Se por vezes a sociedade se espanta com algumas obras de arte por serem tão puras, a ponto de mostrarem a intimidade do corpo, não se percebe porque aceitam a Efígie da Republica Portuguesa - uma mulher envergado a bandeira portuguesa ou os símbolos nacionais, mas um pouco despida para estar em público. Naqueles tempos o pudor não parecia existir (ainda bem).

Alguém sabe quem é esta senhora ou alguém sabe em quem se inspirou Simões de Almeida, escultor da Republica? Esta é uma mulher com traço português e com ar de lutadora e guerreira, que, ainda hoje, é considerada como símbolo da Republica Portuguesa como a Bandeira Nacional. Pena que a sua imagem tenha caído em desuso e não faça parte de muitos edifícios públicos - se calhar significa que estamos a dar pouca importância à Republica.

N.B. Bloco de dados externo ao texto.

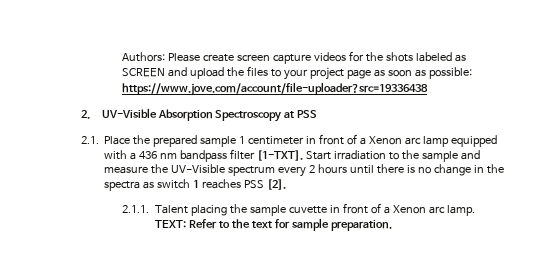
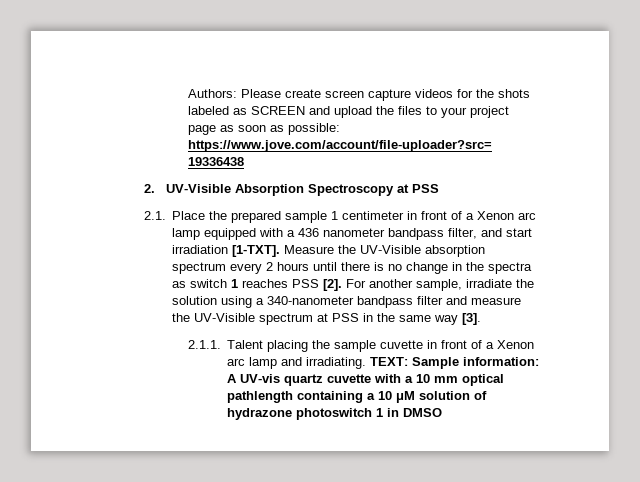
- 2.1. Place the prepared sample 1 centimeter in front of a Xenon arc lamp equipped with a 436 nm bandpass filter [1-TXT]. Start irradiation to the sample and measure the UV-Visible spectrum every 2 hours until there is no change in the spectra as switch 1 reaches PSS [2].
+ 2.1. Place the prepared sample 1 centimeter in front of a Xenon arc lamp equipped with a 436 nanometer bandpass filter, and start irradiation [1-TXT]. Measure the UV-Visible absorption spectrum every 2 hours until there is no change in the spectra as switch 1 reaches PSS [2]. For another sample, irradiate the solution using a 340-nanometer bandpass filter and measure the UV-Visible spectrum at PSS in the same way [3].
- 2.1.1. Talent placing the sample cuvette in front of a Xenon arc lamp. TEXT: Refer to the text for sample preparation.
+ 2.1.1. Talent placing the sample cuvette in front of a Xenon arc lamp and irradiating. TEXT: Sample information: A UV-vis quartz cuvette with a 10 mm optical pathlength containing a 10 μM solution of hydrazone photoswitch 1 in DMSO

QUANDO A SIC CHEGOU À TERRINHA

Manuel Pereira de Sousa, 08.10.12
Fonte: Blogue SIC

Eu conheci a SIC mais tarde, que o seu nascimento.
 

Vivia no Gerês, com 8 anos, quando surgiu esta frescura na televisão, mas que eu conheci anos mais tarde. Ainda me lembro de estarmos sempre a sintonizar o aparelho para ver se surgia alguma coisa na televisão; mas na realidade não se via mais nada que uma grande chuva na imagem e um fantasma do símbolo da estação.
 

Lá na Terrinha ninguém tinha ainda a SIC; todos viviam na ansiedade de um dia ter a alternativa à estática estação do Estado. Porém, muitos anos se passaram até esse sonho se tornar realidade. Até isso acontecer, o que se dizia da SIC? Muito pouco. Por incrível que pareça, ainda me lembro de ouvir os mais velhos lá do sítio, nas conversas de rua dizerem que este canal tinha umas cenas quentes à Sexta-Feira à noite (senas de sexo puro como nunca antes tinha passado na televisão) - já estou mesmo a imaginar o que se diria por esse país ainda conservador e fechado às novidades, acharem que este era o canal depravado que veio acabar com a moral e o sossego da televisão pública.

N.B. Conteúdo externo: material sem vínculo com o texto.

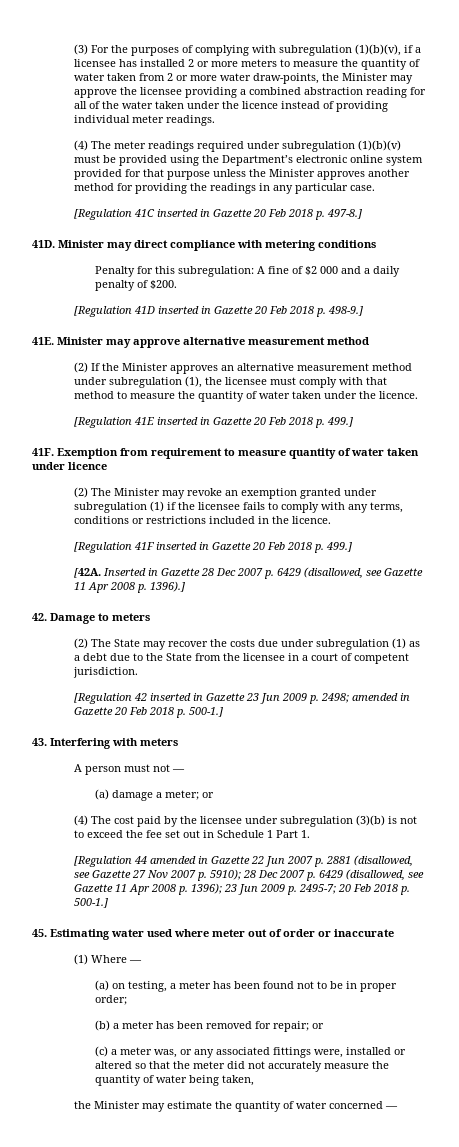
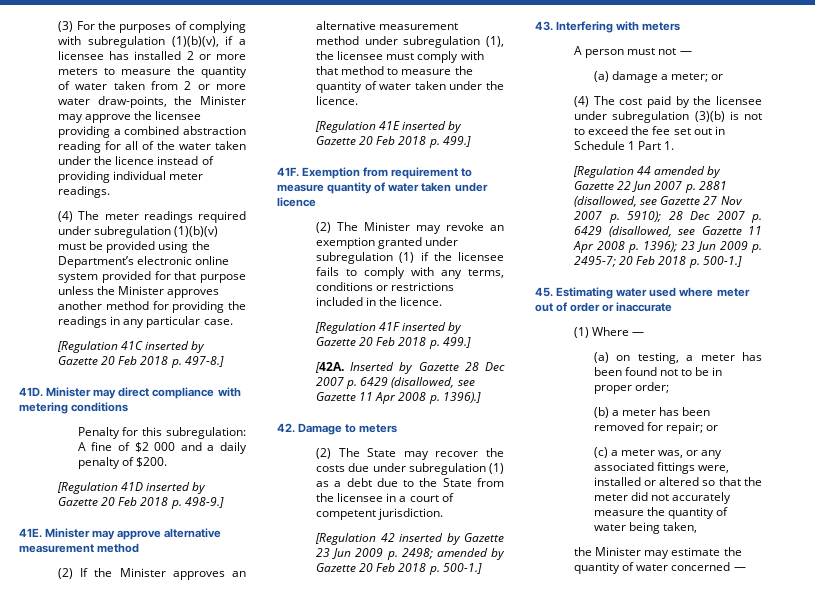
- [Regulation 41C inserted in Gazette 20 Feb 2018 p. 497-8.]
+ [Regulation 41C inserted by Gazette 20 Feb 2018 p. 497-8.]
- [Regulation 41D inserted in Gazette 20 Feb 2018 p. 498-9.]
+ [Regulation 41D inserted by Gazette 20 Feb 2018 p. 498-9.]
- [Regulation 41E inserted in Gazette 20 Feb 2018 p. 499.]
+ [Regulation 41E inserted by Gazette 20 Feb 2018 p. 499.]
- [Regulation 41F inserted in Gazette 20 Feb 2018 p. 499.]
+ [Regulation 41F inserted by Gazette 20 Feb 2018 p. 499.]
- Inserted in Gazette 28 Dec 2007 p. 6429 (disallowed, see Gazette 11 Apr 2008 p. 1396).]
+ Inserted by Gazette 28 Dec 2007 p. 6429 (disallowed, see Gazette 11 Apr 2008 p. 1396).]
- [Regulation 42 inserted in Gazette 23 Jun 2009 p. 2498; amended in Gazette 20 Feb 2018 p. 500-1.]
+ [Regulation 42 inserted by Gazette 23 Jun 2009 p. 2498; amended by Gazette 20 Feb 2018 p. 500-1.]
- [Regulation 44 amended in Gazette 22 Jun 2007 p. 2881 (disallowed, see Gazette 27 Nov 2007 p. 5910); 28 Dec 2007 p. 6429 (disallowed, see Gazette 11 Apr 2008 p. 1396); 23 Jun 2009 p. 2495-7; 20 Feb 2018 p. 500-1.]
+ [Regulation 44 amended by Gazette 22 Jun 2007 p. 2881 (disallowed, see Gazette 27 Nov 2007 p. 5910); 28 Dec 2007 p. 6429 (disallowed, see Gazette 11 Apr 2008 p. 1396); 23 Jun 2009 p. 2495-7; 20 Feb 2018 p. 500-1.]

Um dia a SIC chegou à Terrinha. Lembro-me bem que em minha casa começamos a ver num Sábado à tarde. Tarde de azáfama. O pai no telhado para virar a antena para o sítio certo, o meu irmão a sintonizar o aparelho e a dizer-me se estava melhor ou pior ou se a antena se tinha de virar mais para a esquerda ou para a direita e eu a berrar lá para o telhado - sintonizar a televisão e coordenar a antena era algo complicado. «Mais prá direita, mais um bocado. Agora dá bem. Agora dá pior. Piorou. Volta a rodar. Não mexas mais. Está bem assim».

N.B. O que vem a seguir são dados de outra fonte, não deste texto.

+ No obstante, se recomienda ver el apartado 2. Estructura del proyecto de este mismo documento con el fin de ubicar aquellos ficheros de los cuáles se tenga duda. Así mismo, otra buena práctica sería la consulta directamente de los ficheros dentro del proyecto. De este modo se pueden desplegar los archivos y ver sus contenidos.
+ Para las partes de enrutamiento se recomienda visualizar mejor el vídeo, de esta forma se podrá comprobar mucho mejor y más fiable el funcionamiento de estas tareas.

O que me lembra de estar a dar? Hum. Lembro-me do «Chuva de Estrelas», o «Mini Chuva de Estrelas» e a telenovela era «Irmãos Coragem» e sem esquecer do «Ponto de Encontro» (que o meu avô achava mágico as pessoas, separadas há anos, aparecerem no programa como se fosse magia; eu tentei explicar como tudo se fazia, mas ficou sempre aquela ideia de magia).
 

Apesar de fiel a alguns programas da Estação Pública e defensor da causa pública que sou, lá em casa a SIC passou a dominar durante todo o tempo em que se via televisão. Foi uma grande novidade. Foi uma nova forma de ver televisão. Por vezes estranhava aquele jornalismo fora do que estava habituado a ver, a ponto de o achar sensacionalista, mas tudo mudou.
 

Se a TSF foi a novidade para a rádio, a SIC foi a novidade para a televisão.
 

Posso dizer que os grandes acontecimentos do mundo e do país foram acompanhados através das emissões da SIC e SIC Notícias (11 de Setembro, Invasão no Iraque, Tragédia de Entre-os- Rios, Morte de Amália, emissões do tempo das eleições, etc).

No fundo, o meu avô tinha razão, a televisão tinha magia e a SIC trouxe uma magia diferente à forma como se lia o mundo.